October 03, 2013

SAINT ISAAC JOGUES (1647)

Jesuit missionary who sacrificed his life for the Christianization of North American Indians.

He entered (1624) the Society of Jesus at Rouen, France, was ordained in 1636 and was assigned to Canada.

For six years in the Huron lands near Georgian Bay he instructed and aided the Indians.

In 1641 he began the Jesuit missions to the Ojibwa tribe at Sault-Ste.-Marie. The following year warring Iroquois captured him, his companion René Goupil and a Huron band near Montreal and brought them to Ossernenon where Goupil was slain. Jogues was slaved for 13 months.
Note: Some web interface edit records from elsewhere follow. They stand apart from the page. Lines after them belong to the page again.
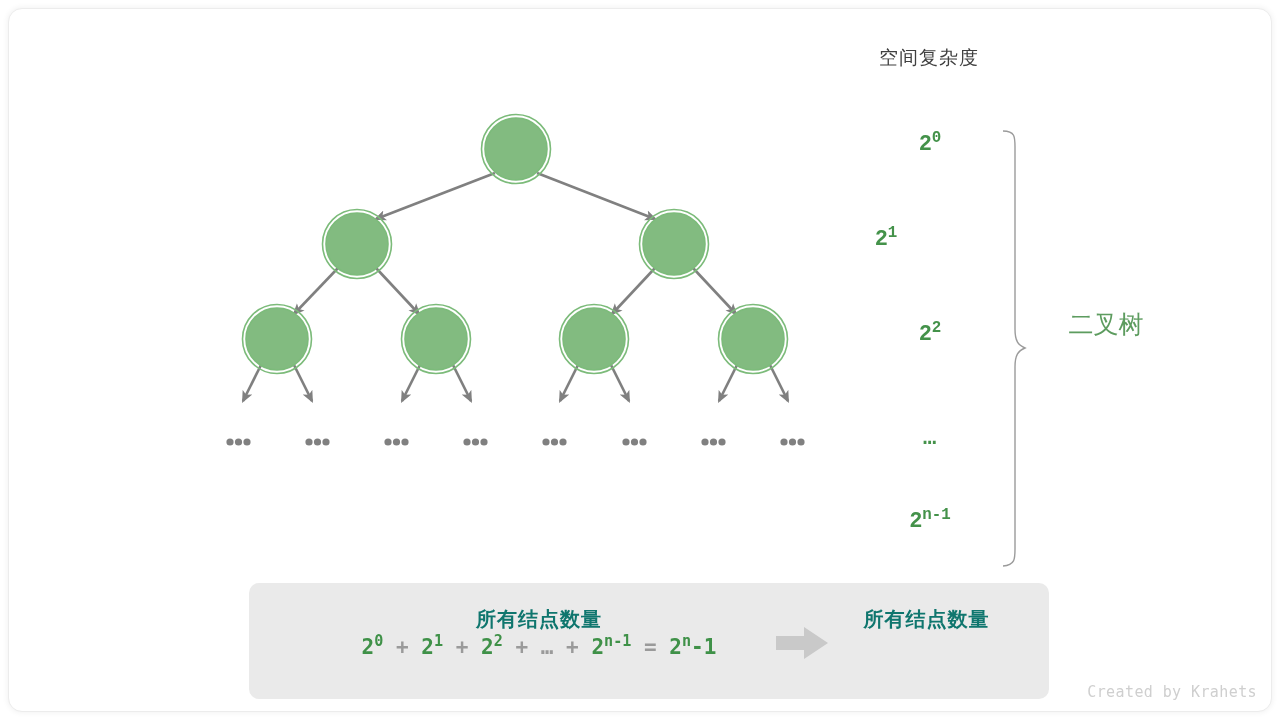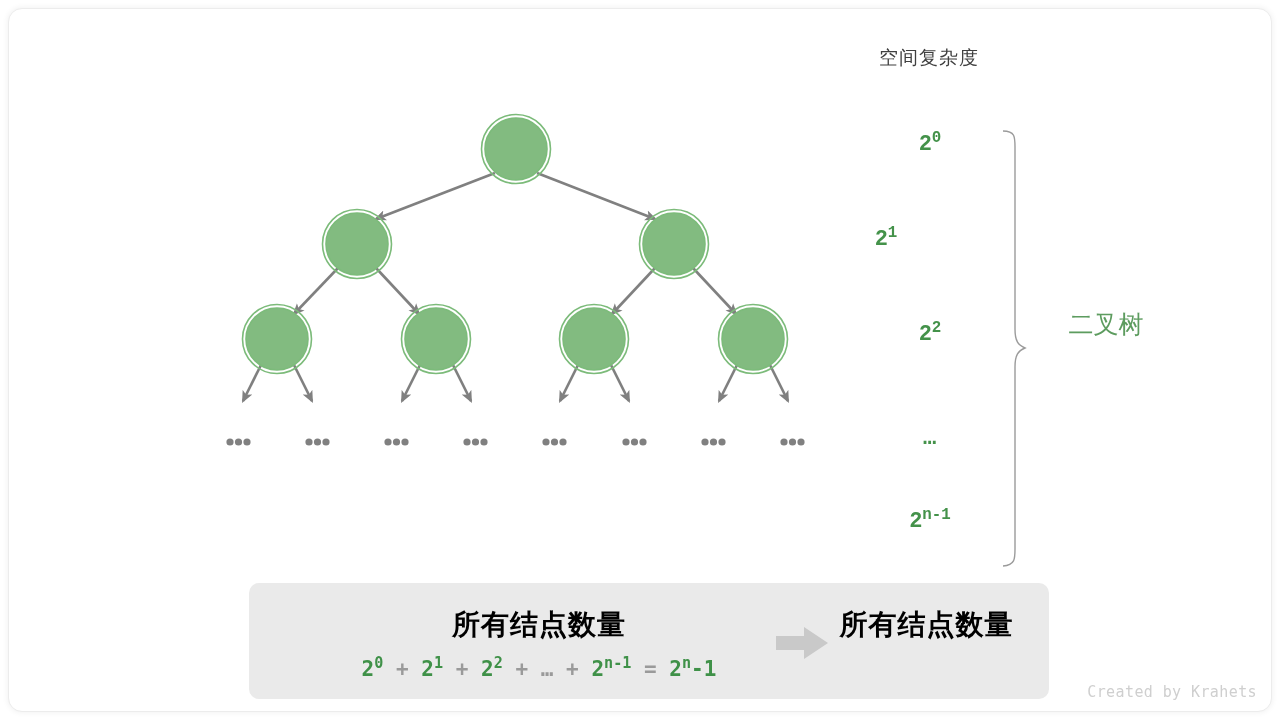--- a/index.html
+++ b/index.html
@@ -77,32 +77,32 @@
   
   #summary {
     position: absolute;
     left: 240px; top: 574px;
     width: 800px; height: 116px;
     background: #eaeaea;
     border-radius: 10px;
   }
   .sum-col { position: absolute; text-align: center; }
   .sum-title {
-    color: #000000;
-    font-size: 28px;
+    color: #0f766e;
+    font-size: 20px;
     font-weight: bold;
     white-space: nowrap;
     letter-spacing: 1px;
   }
   .sum-formula {
     font-family: "DejaVu Sans Mono", monospace;
     font-weight: bold;
     font-size: 21px;
     white-space: nowrap;
-    margin-top: 13px;
+    margin-top: 2px;
   }
   .sum-formula .g { color: #3f9148; }
   .sum-formula .op { color: #9a9a9a; font-weight: bold; }
   .sum-formula sup { font-size: 0.72em; vertical-align: super; line-height: 0; }
   .sum-result {
     font-family: "DejaVu Sans Mono", monospace;
     font-weight: bold;
     font-size: 21px;
     color: #e8231b;
     white-space: nowrap;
Aided by the Dutch of nearby Ft. Orange (Albany) he escaped down the Hudson River becoming the first priest to visit New Ansterdam (now New York City).

On Christmas of 1643 he reached France where he had been presumed dead. In 1645-46 he was sent by the government to Ossernenon to establish peace between the French and the Mohawk Indians. But when he arrived at Ossernenon the Mohawks accused him of witchcraft, murdered him and placed his head on a pole for public display.

In 1930 Jogues and seven other North American martyrs were canonized by Pope Pius XI, their feast day being September 26.